In this article, Melissa shares three recommendations for being a young family caregiver:
- Learn about the condition
- Don’t hide your feelings
- Find a support system
Learn about the condition
Symptoms of inflammatory breast cancer include:
- A swollen breast that may feel warm to the touch
- A nipple that inverts or points inward
- Tenderness or pain in the breast
Melissa’s mom dealt with these symptoms for a week. She went to the emergency room where she immediately underwent surgery after being assessed by a doctor. She stayed in the hospital for several days before an oncologist gave her the diagnosis.
“I didn’t hear anything after the word ‘cancer’,” Melissa said, recounting the moment her mom broke the news to the family. “Even now, it’s hard to remember exactly what she said or what happened after. It’s not really something I want to remember.”
It was important for Melissa to learn more about breast cancer in order to prepare for what she and her family would be up against.
Melissa also went with her parents to the hospital orientation where the nurse explained the chemotherapy schedule, what they could expect after the first few treatments, and how Melissa and her dad could support her mom during this time.
Doing her own research and going to the orientation helped Melissa feel a little bit more in control of a situation that was very much out of her control.
“Having been briefed by her health care team on what to expect in the months ahead helped my dad and I better support my mom through her mastectomy, 16 sessions of chemotherapy, and weeks of daily radiation therapy. Knowing what to expect helped me see the light at the end of a very long tunnel.”
Don’t hide your feelings
Being a young caregiver was difficult for Melissa. She describes the next couple of years as exhausting, lonely, and tiring.
While her mom was in the midst of her cancer battle, Melissa was struggling with her own challenges: adjusting to and finding her way around her university while also being a young caregiver.
She attended a local university. This allowed her to live at home and care for her mom when she wasn’t commuting to and from school. She rode the bus for two hours every morning and every afternoon. Taking naps on the bus, during lectures, and in the library in between classes became her way of dealing with the fatigue that was setting in.
“I couldn’t keep up with all of the adjustments I had to make in my home and school life and I think it manifested as fatigue,” Melissa said. “I also wasn’t prepared for how socially isolated I would feel in university. In high school, I was used to sitting with my friends during lunch or seeing them in the hallways on my way to class so I was never lonely. In university, I hardly ever ran into someone I knew from high school. But, maybe I deliberately stayed away from them as well.”

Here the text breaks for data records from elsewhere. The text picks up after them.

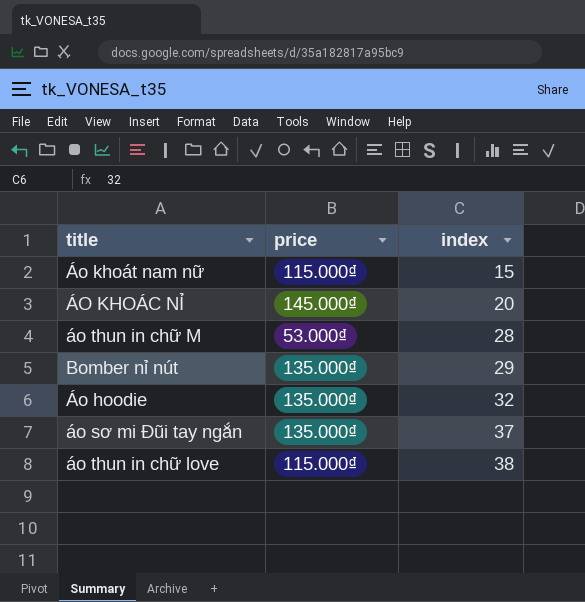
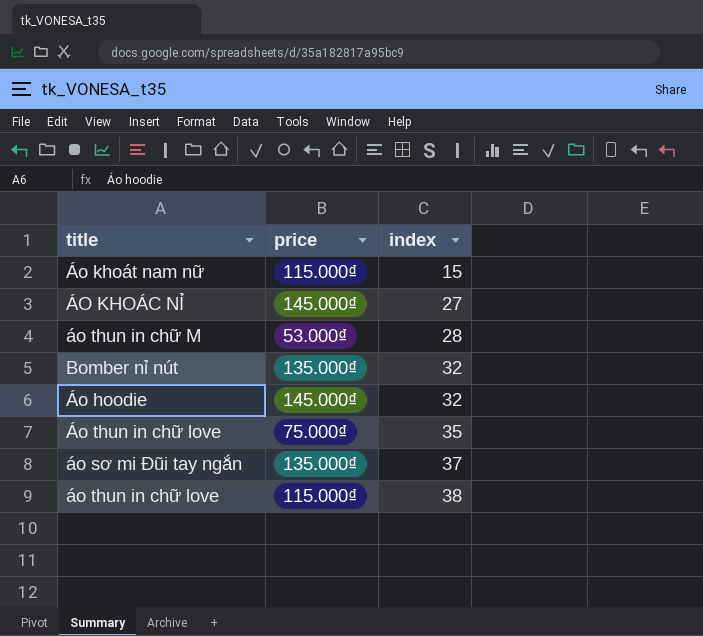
ÁO KHOÁC NỈ | index: 20 -> 27
Bomber nỉ nút | index: 29 -> 32
Áo hoodie | price: 135.000₫ -> 145.000₫
row Áo thun in chữ love: none -> 75.000₫ | 35

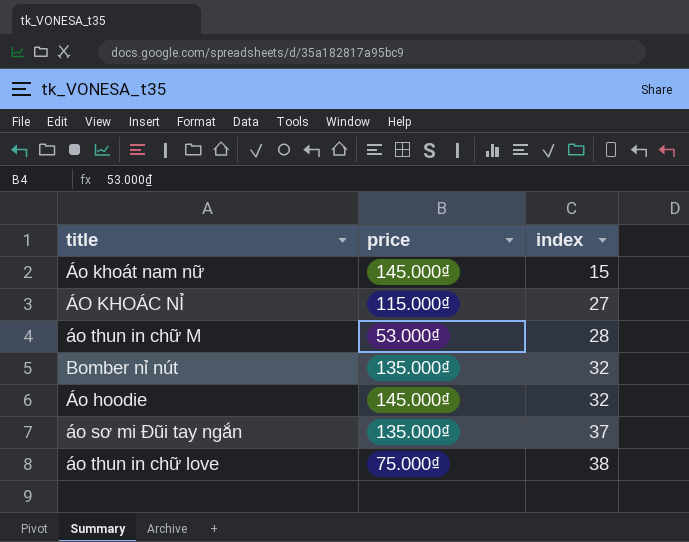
row Áo thun in chữ love: 75.000₫ | 35 -> none
Áo khoát nam nữ | price: 115.000₫ -> 145.000₫
ÁO KHOÁC NỈ | price: 145.000₫ -> 115.000₫
áo thun in chữ love | price: 115.000₫ -> 75.000₫

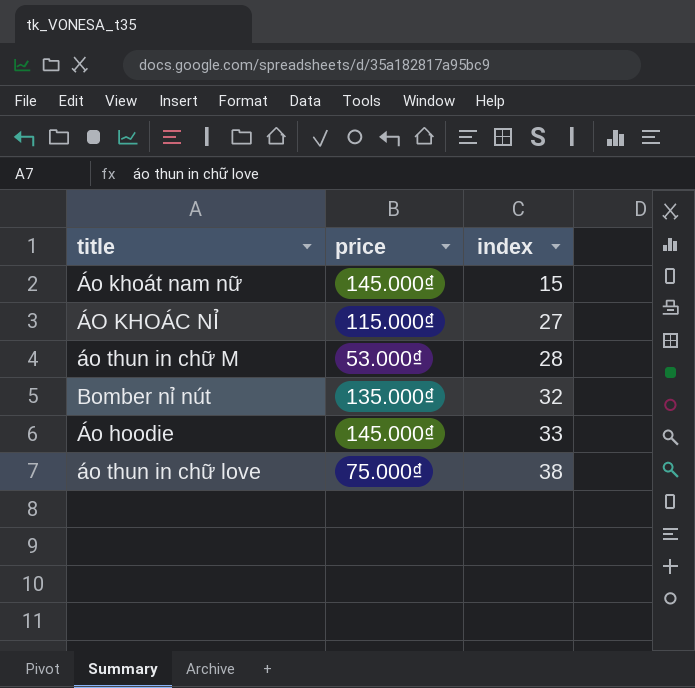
row áo sơ mi Đũi tay ngắn: 135.000₫ | 37 -> none
Áo hoodie | index: 32 -> 33

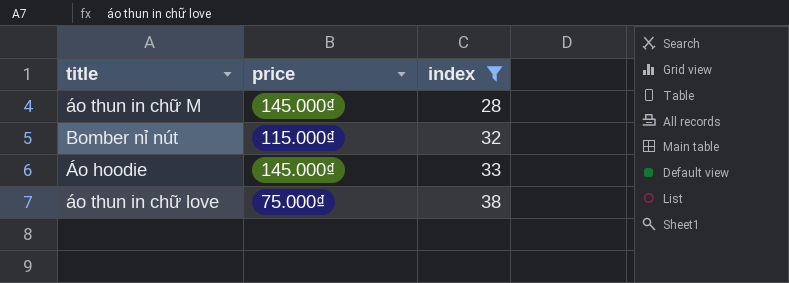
filter: none -> index >= 28
áo thun in chữ M | price: 53.000₫ -> 145.000₫
Bomber nỉ nút | price: 135.000₫ -> 115.000₫

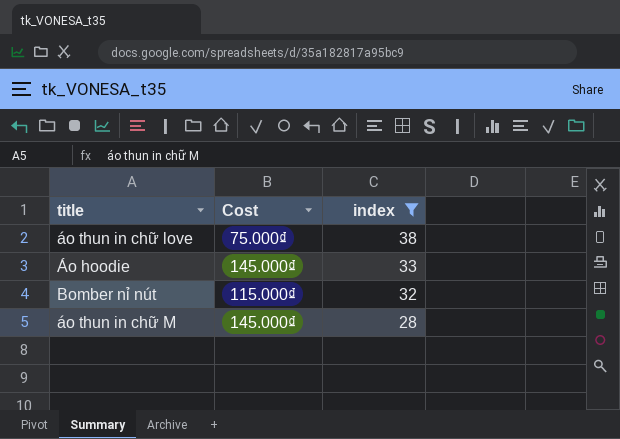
row order: index ascending -> index descending
column name: price -> Cost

The fatigue, loneliness, and stress that came with starting university and being a family caregiver took its toll on Melissa’s physical and mental health in her third year of school.
Her mom had finished her cancer treatments and was back to being her old self but Melissa was barely making it through the day. Her grades were beginning to suffer and her social life was practically non-existent. It was as if all of the stress that had built up over the past couple of years while being a caregiver was finally beginning to catch up with her.
“I wish I spoke to someone about what I was feeling at the time, especially my mom,” Melissa said. “But I didn’t want her worrying about me on top of everything else she was going through. I wanted her to focus on getting well, rather than focusing on how I was doing.”
Over time, Melissa was able to turn things around after developing a new outlook on her caregiving situation.
“I think it really helped me to see how my mom never lost her faith, hope, and strength during her cancer treatment. My own challenges seemed to pale in comparison to what she had just gone through, so I dusted myself off and began the process of reclaiming my life.”
Find a support system
Melissa’s experience as a young family caregiver highlights the need for a strong caregiver support system. A network of people you trust can help you:
- Unload the emotional baggage that can build up over time
- Carry some of the load of providing day-to-day care
- Get respite from your caregiving role to address your own well-being
See our Elizz article on Self Care for Cargivers: Remember to take care of yourself.
No matter your age, being a caregiver can be emotionally and physically draining, especially if, like Melissa, you’re experiencing many of life’s changes and transitions at the same time.
“Don’t wait until you’re feeling so overwhelmed in your caregiving before asking for help from your family and friends, a health care professional, coworkers, or even a religious or spiritual advisor. Research local programs and services that can provide some hands-on caregiving for the tasks you can’t handle,” Melissa advises. “Caregiving can be such a lonely road and no one should have to walk it alone.”